Quelles sont pour vous les qualités dont doit faire preuve un bon dramaturge ? La persévérance. Il peut même ne pas avoir de talent, mais s'il est persévérant, ça peut marcher. Il doit avoir une forme de cruauté, pas de sadisme, de cruauté. Pas tout à fait la même chose. Voilà. Après, curiosité, empathie, des choses comme ça.

J'ai juste quelques dernières questions à propos de la dramaturgie. Qu'est-ce qui vous a conduit à écrire "La Dramaturgie" ? C'est une longue histoire. En fait, j'ai appris, je vais vous la faire courte cette longue histoire. J'ai appris les règles de l'écriture du scénario aux États-Unis, à Columbia University, à New York, entre 83 et 85. Et quand je suis revenu en France, j'ai commencé à travailler comme scénariste. Et puis, seulement quelques années après, j'ai commencé à animer des ateliers d'écriture. Et assez vite, mes élèves m'ont dit, m'ont prié de mettre mes notes de cours au propre. Donc, j'ai mis mes notes de cours au propre. Ça a donné un polycopié de huit pages. Et c'est l'ancêtre de "La Dramaturgie".
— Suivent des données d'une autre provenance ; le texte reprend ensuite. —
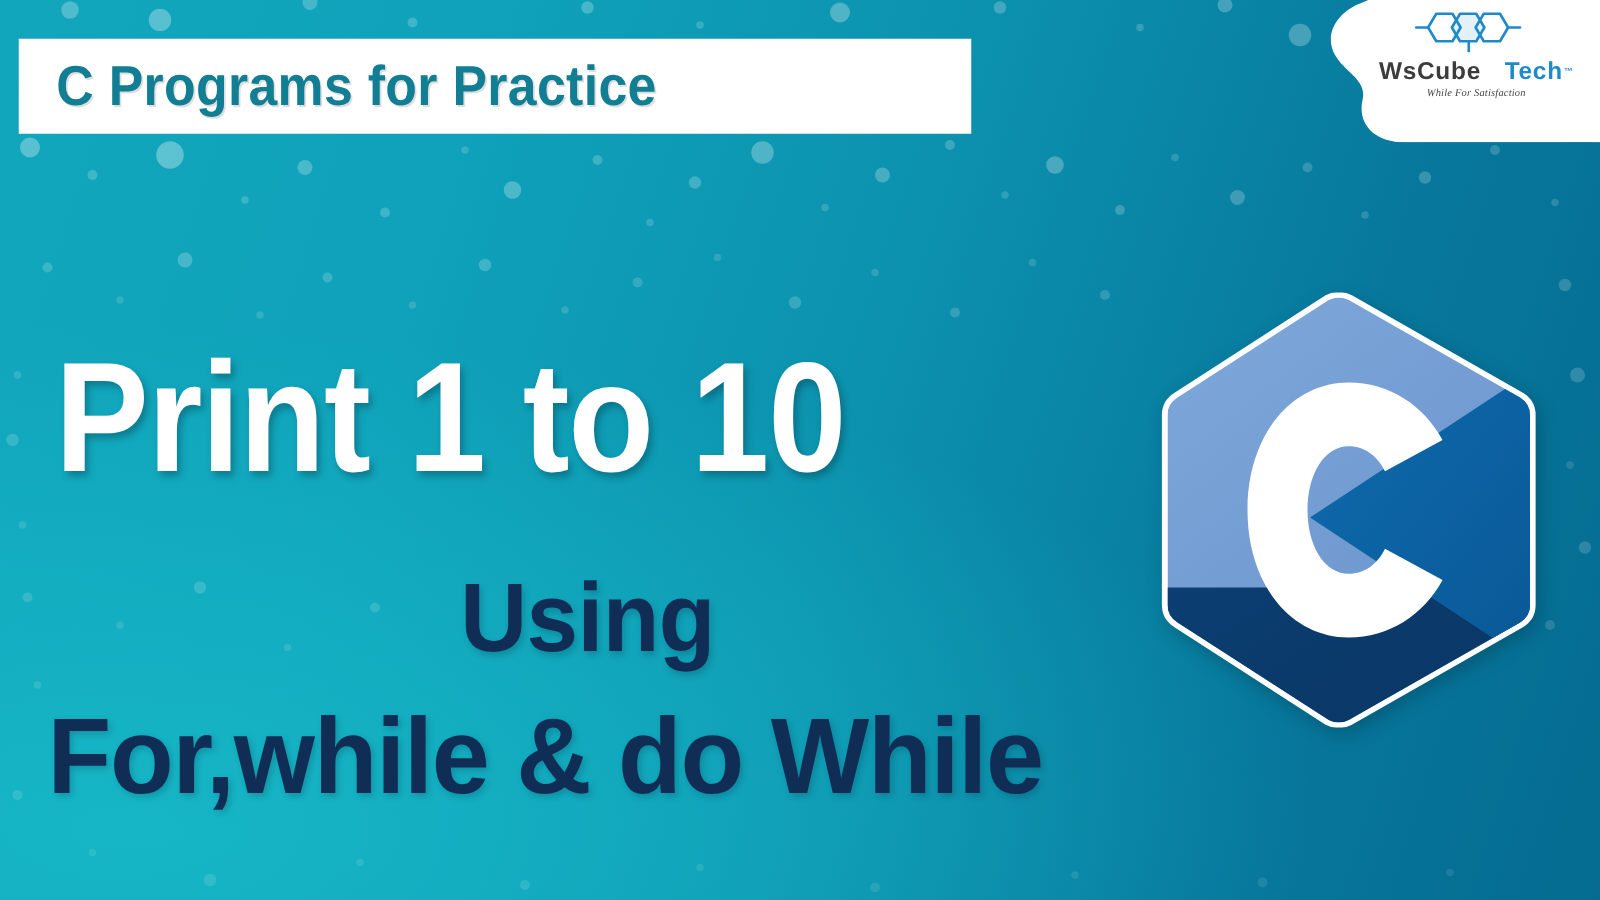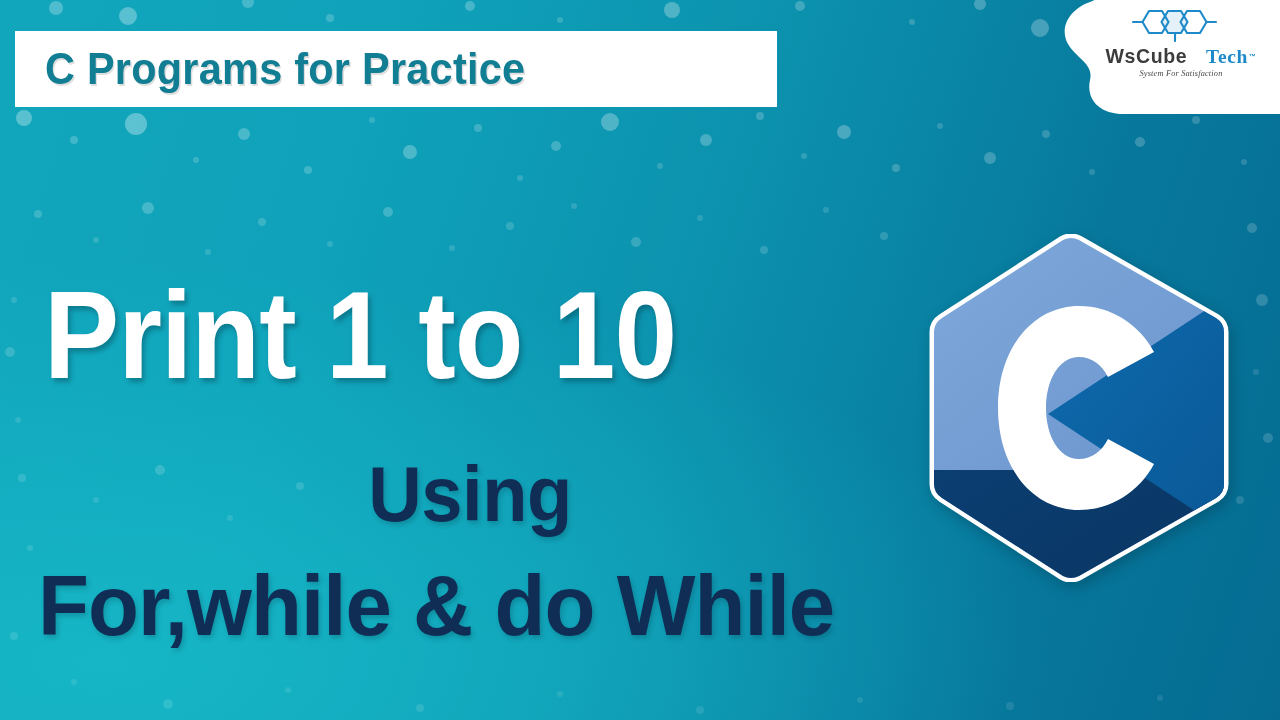--- a/index.html
+++ b/index.html
@@ -86,21 +86,21 @@
   .brand-wordmark {
     font-size: 19.5px;
     font-weight: bold;
     letter-spacing: 0.6px;
     line-height: 1;
     white-space: nowrap;
     display: flex;
     align-items: center;
   }
   .bw-dark { color: #3C3C3C; }
-  .bw-blue { color: #1E8AC9; margin-left: 19px; font-family: Liberation Serif, serif; }
+  .bw-blue { color: #1E8AC9; margin-left: 19px; }
   .bw-tm { color: #1E8AC9; font-size: 7px; vertical-align: super; margin-left: 1px; line-height: 1; }
   .brand-tagline {
     margin-top: 2px;
     font-size: 8.4px;
     color: #4A4A4A;
     letter-spacing: 0.15px;
     font-family: "Liberation Serif", serif;
     font-style: italic;
     white-space: nowrap;
   }
@@ -263,21 +263,21 @@
         <polyline points="13.5,14 4,14"></polyline>
         <polyline points="77.5,14 87,14"></polyline>
         <polyline points="46,25 46,33"></polyline>
       </svg>
     </span>
     <span class="brand-wordmark">
       <span class="bw-dark">WsCube</span>
       <span class="bw-blue">Tech</span>
       <span class="bw-tm">™</span>
     </span>
-    <span class="brand-tagline">System For Satisfaction</span>
+    <span class="brand-tagline">While For Satisfaction</span>
   </div>
 
   <div class="title-main">Print 1 to 10</div>
   <div class="title-using">Using</div>
   <div class="title-loops">For,while &amp; do While</div>
 
   <div class="clogo">
     <svg width="302" height="348" viewBox="0 0 302 348">
       <defs>
         <clipPath id="hexclip">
Une dernière question. Et pourquoi vous êtes auto-publié ? Parce que, parce qu'il y a, en 93, 94, quand j'ai senti que je tenais un livre, j'avais plus de 100 pages. Ça avait l'air de rendre service à plein de gens. Donc, j'ai senti que je tenais un livre. J'ai cherché des éditeurs. Je lui ai envoyé à plein d'éditeurs. Il y en a qui m'ont pas répondu. Il y en a, on leur dira qu'ils ont été mal aidés par papa et maman. Il y en a qui m'ont dit non. Et il y en a un qui m'a dit "OK, j'ai envie de l'éditer, mais on va changer le titre, on va enlever des pages, on va faire ce qu'il faut". Stop. Je vais auto-éditer, je serai tranquille. Je m'entends très bien avec mon éditeur, en semaine. Et puis voilà. Et puis, il se trouve que ça a marché. Sans pub, zéro pub, zéro article de presse. J'ai vendu plus de 30 000 exemplaires.